== Records for the exercise ==
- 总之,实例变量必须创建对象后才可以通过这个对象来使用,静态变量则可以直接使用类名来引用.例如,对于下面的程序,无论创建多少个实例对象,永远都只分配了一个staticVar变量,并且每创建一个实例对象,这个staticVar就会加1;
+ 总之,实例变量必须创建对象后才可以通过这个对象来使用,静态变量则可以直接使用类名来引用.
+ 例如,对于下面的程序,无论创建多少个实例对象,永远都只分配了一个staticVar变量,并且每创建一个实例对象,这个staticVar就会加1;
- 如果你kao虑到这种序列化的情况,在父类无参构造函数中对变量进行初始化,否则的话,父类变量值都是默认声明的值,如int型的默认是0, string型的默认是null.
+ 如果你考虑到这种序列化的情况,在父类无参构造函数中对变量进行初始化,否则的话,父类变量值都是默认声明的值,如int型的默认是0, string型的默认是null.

==

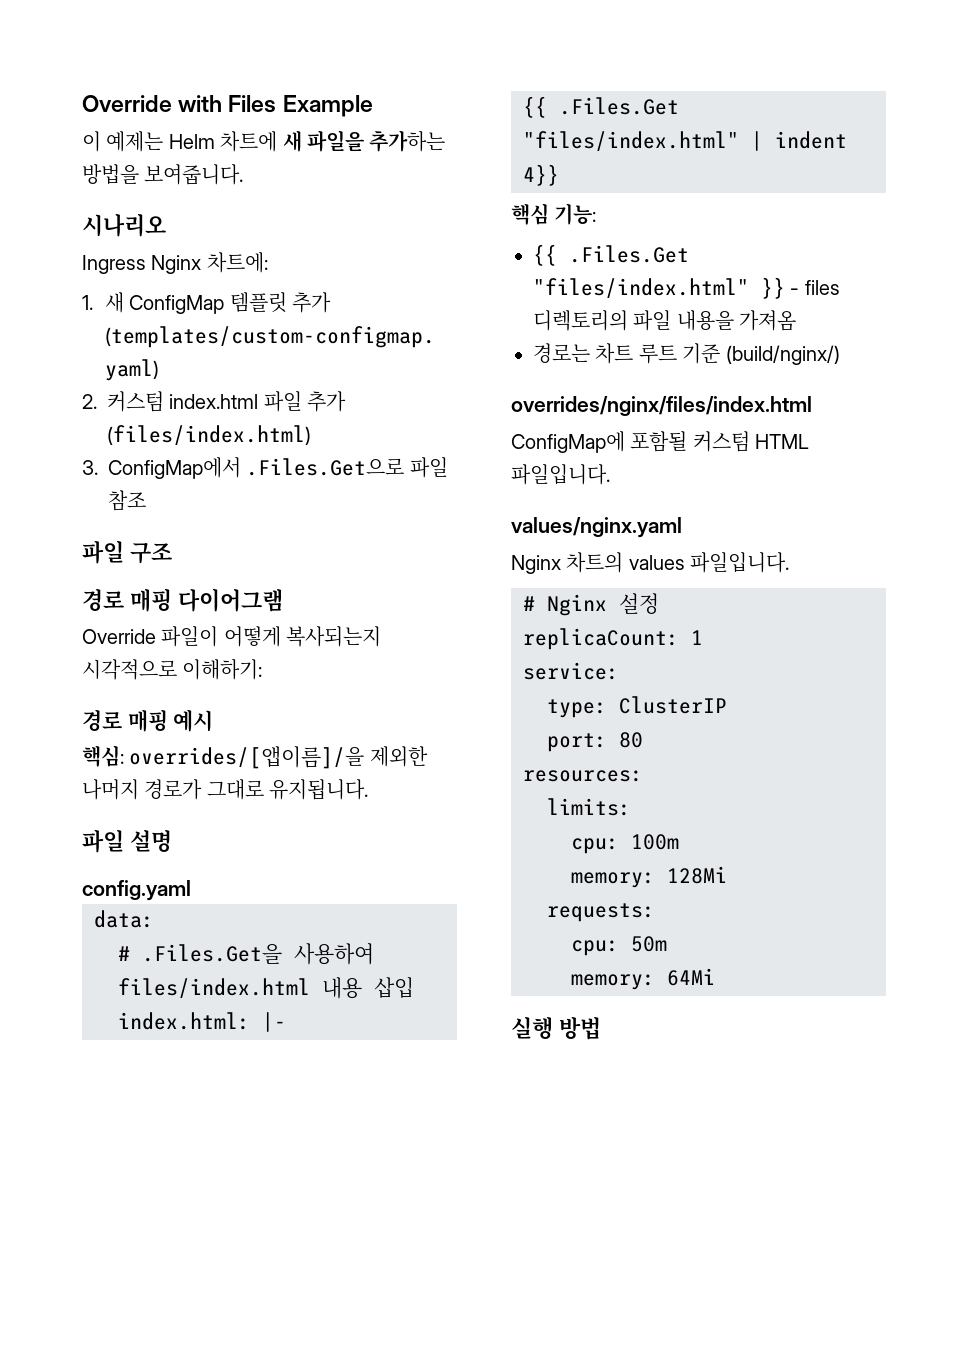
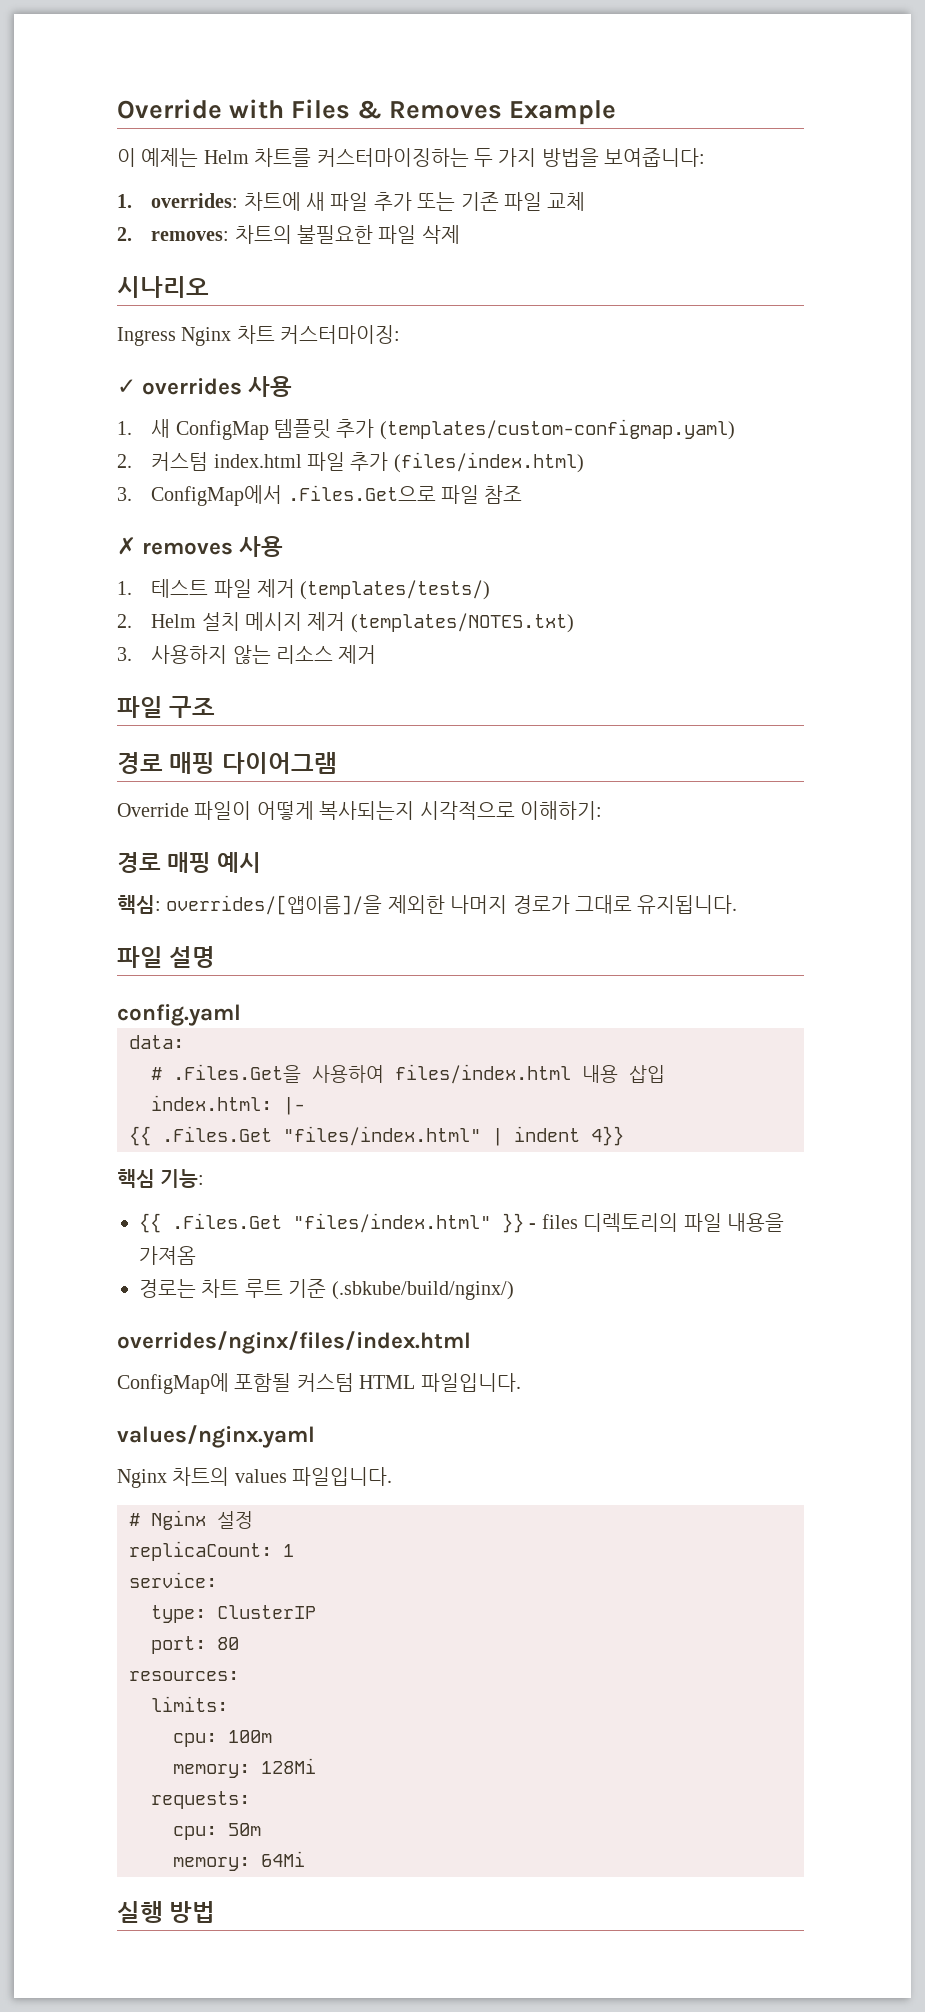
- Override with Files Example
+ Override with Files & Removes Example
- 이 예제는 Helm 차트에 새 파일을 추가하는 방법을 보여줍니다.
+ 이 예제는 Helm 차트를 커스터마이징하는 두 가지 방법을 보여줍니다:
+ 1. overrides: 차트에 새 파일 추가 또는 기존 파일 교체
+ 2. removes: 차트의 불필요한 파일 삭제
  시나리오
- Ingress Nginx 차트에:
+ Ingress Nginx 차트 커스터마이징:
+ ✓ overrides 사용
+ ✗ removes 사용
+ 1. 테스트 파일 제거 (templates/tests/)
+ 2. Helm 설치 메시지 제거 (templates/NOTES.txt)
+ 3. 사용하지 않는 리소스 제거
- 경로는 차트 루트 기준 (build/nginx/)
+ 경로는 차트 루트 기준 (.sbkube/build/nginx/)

...

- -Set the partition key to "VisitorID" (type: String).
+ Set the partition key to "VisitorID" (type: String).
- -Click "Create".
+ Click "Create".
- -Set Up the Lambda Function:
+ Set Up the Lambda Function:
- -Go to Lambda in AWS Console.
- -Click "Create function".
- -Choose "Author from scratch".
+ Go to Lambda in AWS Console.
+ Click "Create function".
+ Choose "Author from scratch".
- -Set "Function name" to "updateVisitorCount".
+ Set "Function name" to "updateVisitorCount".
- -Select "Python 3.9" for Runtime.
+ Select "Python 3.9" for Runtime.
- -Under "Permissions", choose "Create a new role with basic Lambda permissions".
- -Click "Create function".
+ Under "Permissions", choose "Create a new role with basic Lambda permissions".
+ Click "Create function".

== Exercise goal ==
Provide the number of lines in the listing where the string "在父类无参构造函数中对变量进行初始化" is found, and nothing besides.

== Response area ==
2